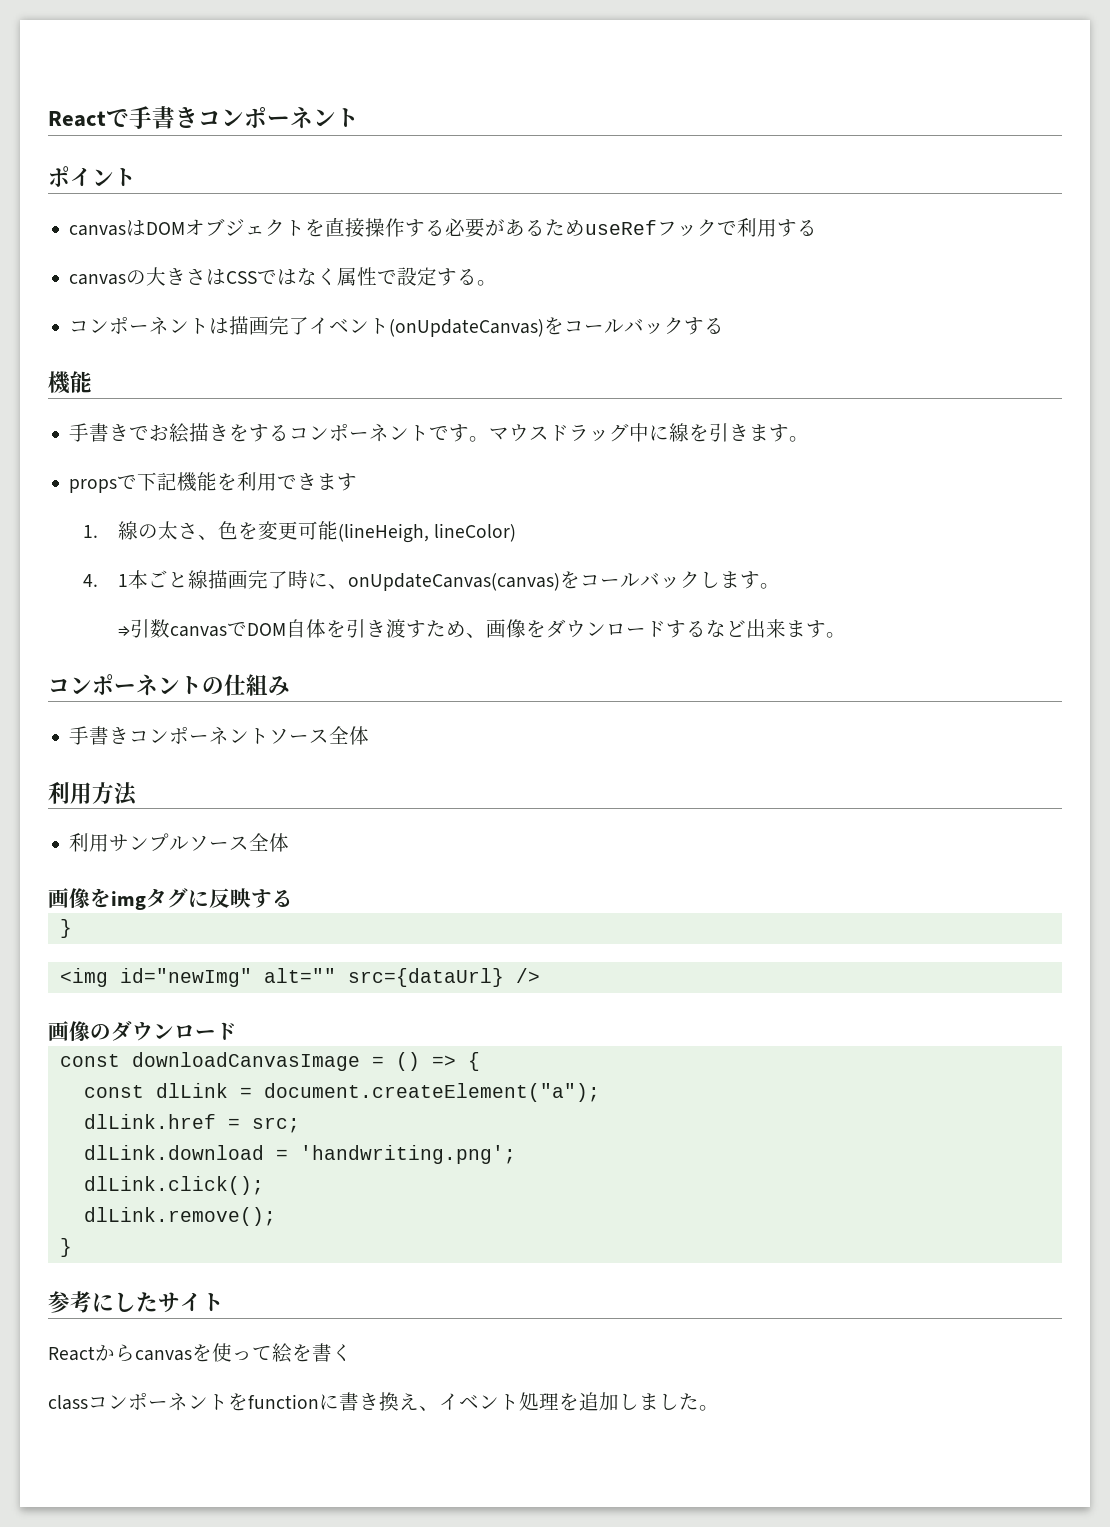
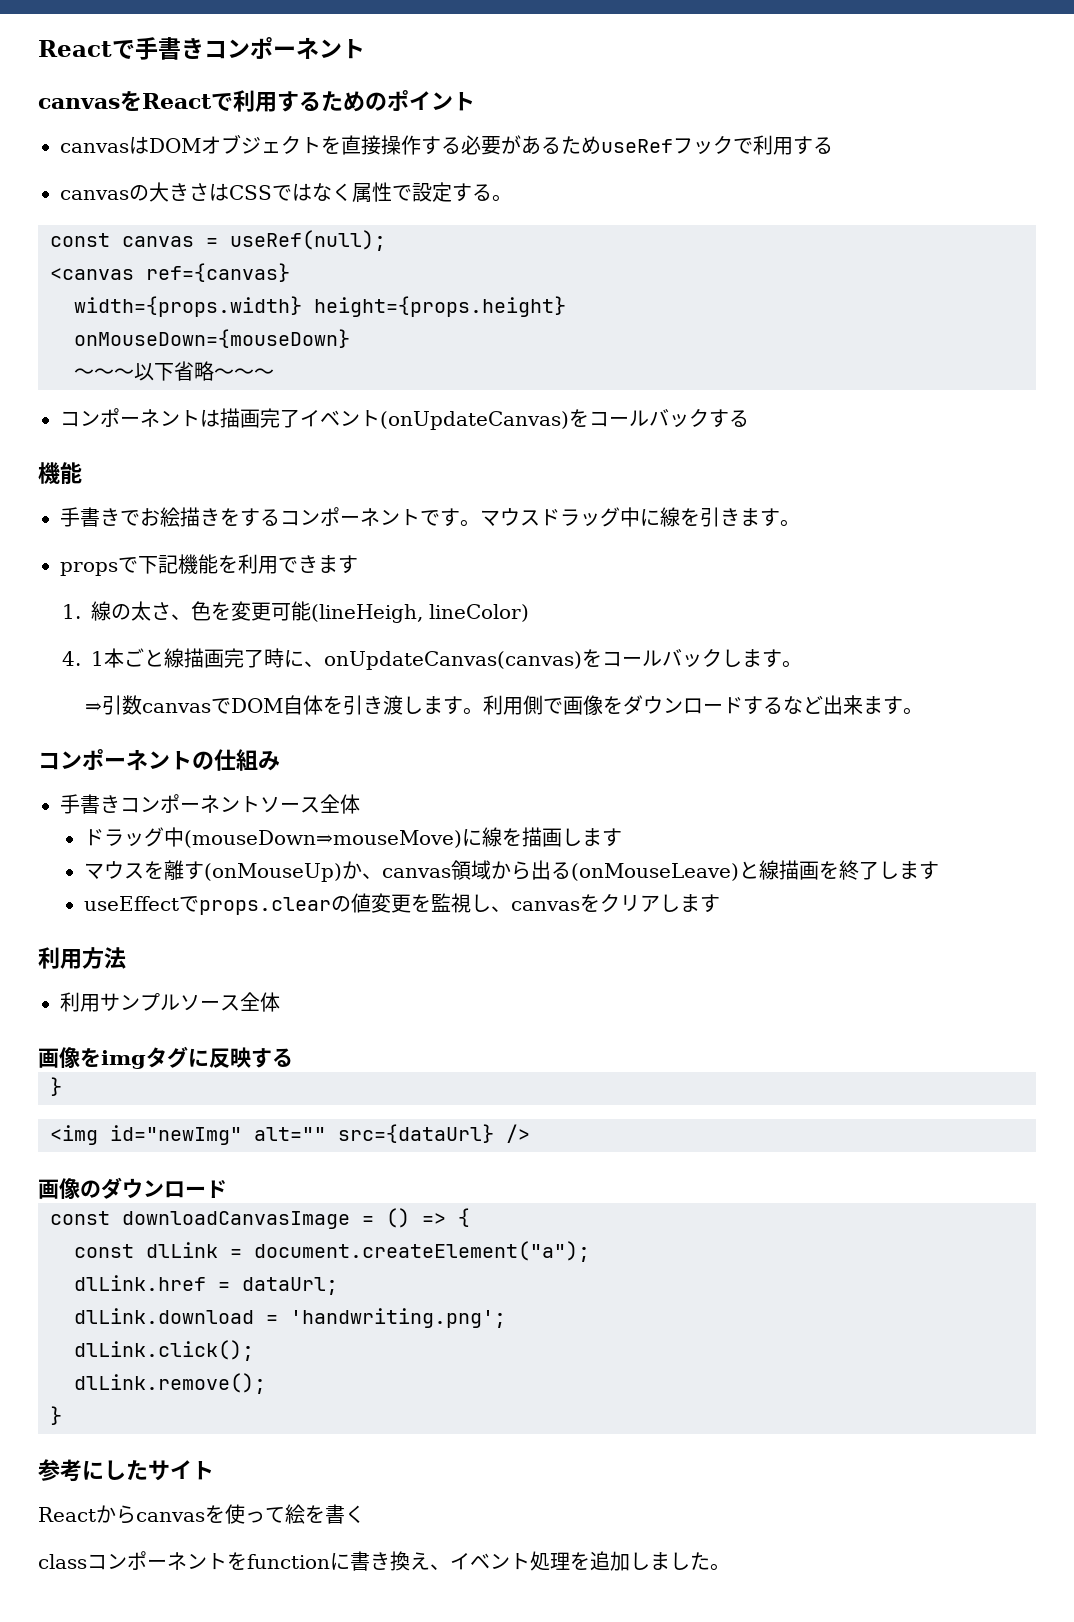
(359, 117) none -> [38,90,387,112] canvasをReactで利用するための
(498, 283) none -> [50,230,386,251] [50,263,290,282] [74,296,566,317] [74,329,350,348] [74,361,274,381] // const canvas = useRef(null); // <canvas ref={canvas} // width={props.width} height={props.height} // onMouseDown={mouseDown} // ～～～以下省略～～～
[405,620,486,638] すため、 -> [403,695,564,715] します。利用側で
(370, 735) none -> [83,827,622,848] [83,860,939,882] [83,893,720,915] // ドラッグ中(mouseDown⇒mouseMove)に線を描画します // マウスを離す(onMouseUp)か、canvas領域から出る(onMouseLeave)と線描画を終了します // useEffectでprops.clearの値変更を監視し、canvasをクリアします
[251,1117,300,1133] src; -> [242,1277,338,1295] dataUrl;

########################################

• ACTIVITY
Without the pictures, copy out each entry exactly as it stands.

• RESULT OF THE TASK
(359, 117) none -> [38,90,387,112] canvasをReactで利用するための
(498, 283) none -> [50,230,386,251] [50,263,290,282] [74,296,566,317] [74,329,350,348] [74,361,274,381] // const canvas = useRef(null); // <canvas ref={canvas} // width={props.width} height={props.height} // onMouseDown={mouseDown} // ～～～以下省略～～～
[405,620,486,638] すため、 -> [403,695,564,715] します。利用側で
(370, 735) none -> [83,827,622,848] [83,860,939,882] [83,893,720,915] // ドラッグ中(mouseDown⇒mouseMove)に線を描画します // マウスを離す(onMouseUp)か、canvas領域から出る(onMouseLeave)と線描画を終了します // useEffectでprops.clearの値変更を監視し、canvasをクリアします
[251,1117,300,1133] src; -> [242,1277,338,1295] dataUrl;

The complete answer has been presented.